I wince, then finally reply, "Yes," assuming the posture of a young father with only the best in mind for my spoiled, nonexistent firstborn, and she takes her time to wrap it lovingly in ribbon.
Fraud though I may be, it really is a gift, I guess, from Lawrence to me because I'm expensing the shit out of it to the Four Pins bank.
I carry the wolf with me, show it off to my friends and begin to grow more and more fond of it. I decide to name it Fütche, which can be interpreted either as an abbreviation for Future the rapper, who was fatefully playing when I first met Fütche, or for that which Kanye West and Elon Musk discuss when they catch up at Illuminati daycare.

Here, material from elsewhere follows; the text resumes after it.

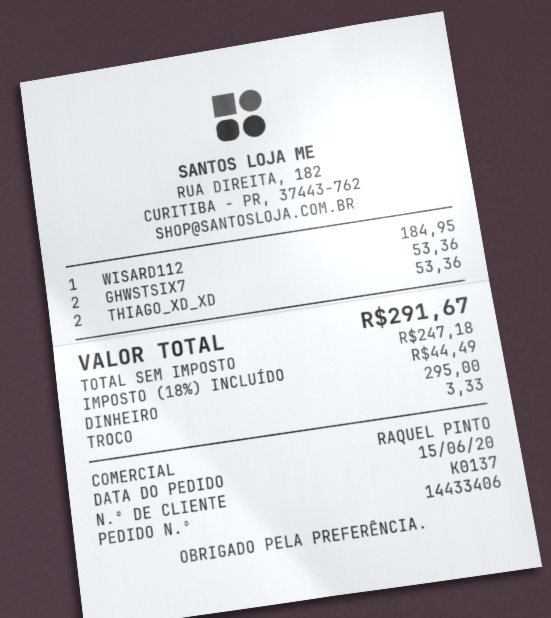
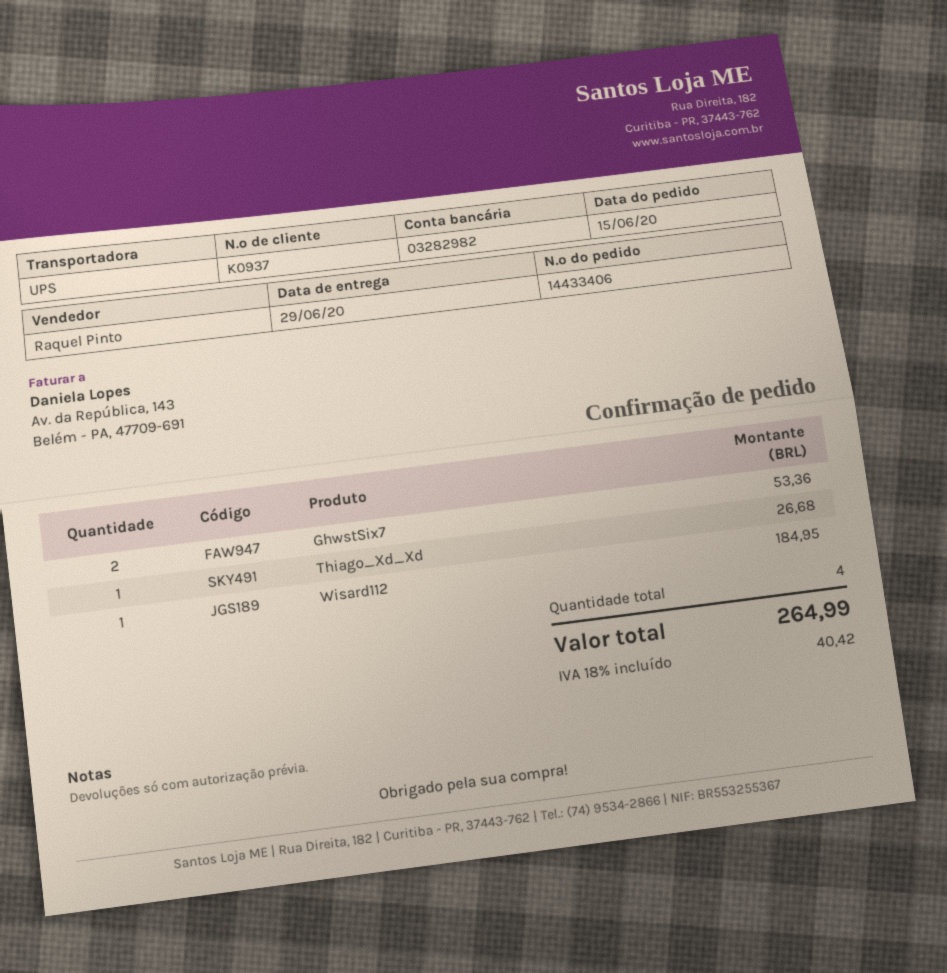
customer number: K0137 -> K0937
THIAGO_XD_XD: 2 for 53.36 -> 1 for 26.68
tax: 18% = 44.49 -> 18% = 40.42
total: 291.67 -> 264.99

Of course, my adult self has way too much to drink that same night, thereby reverting to my childlike sense of responsibility, and I end up deserting Fütche at my friend's crib. To this day, he stands in the same location, in the same bag, shielded from the apartment's ever-present marijuana smoke only by the gift wrapping with which the aforementioned, possibly oblivious store clerk originally swaddled him.
Now, when I close my eyes, I can see Fütche blankly staring back at me, wondering where I am and why I left him to a group of FIFA-playing bros, seemingly for all eternity. I don't have an answer for him. I need to grow up.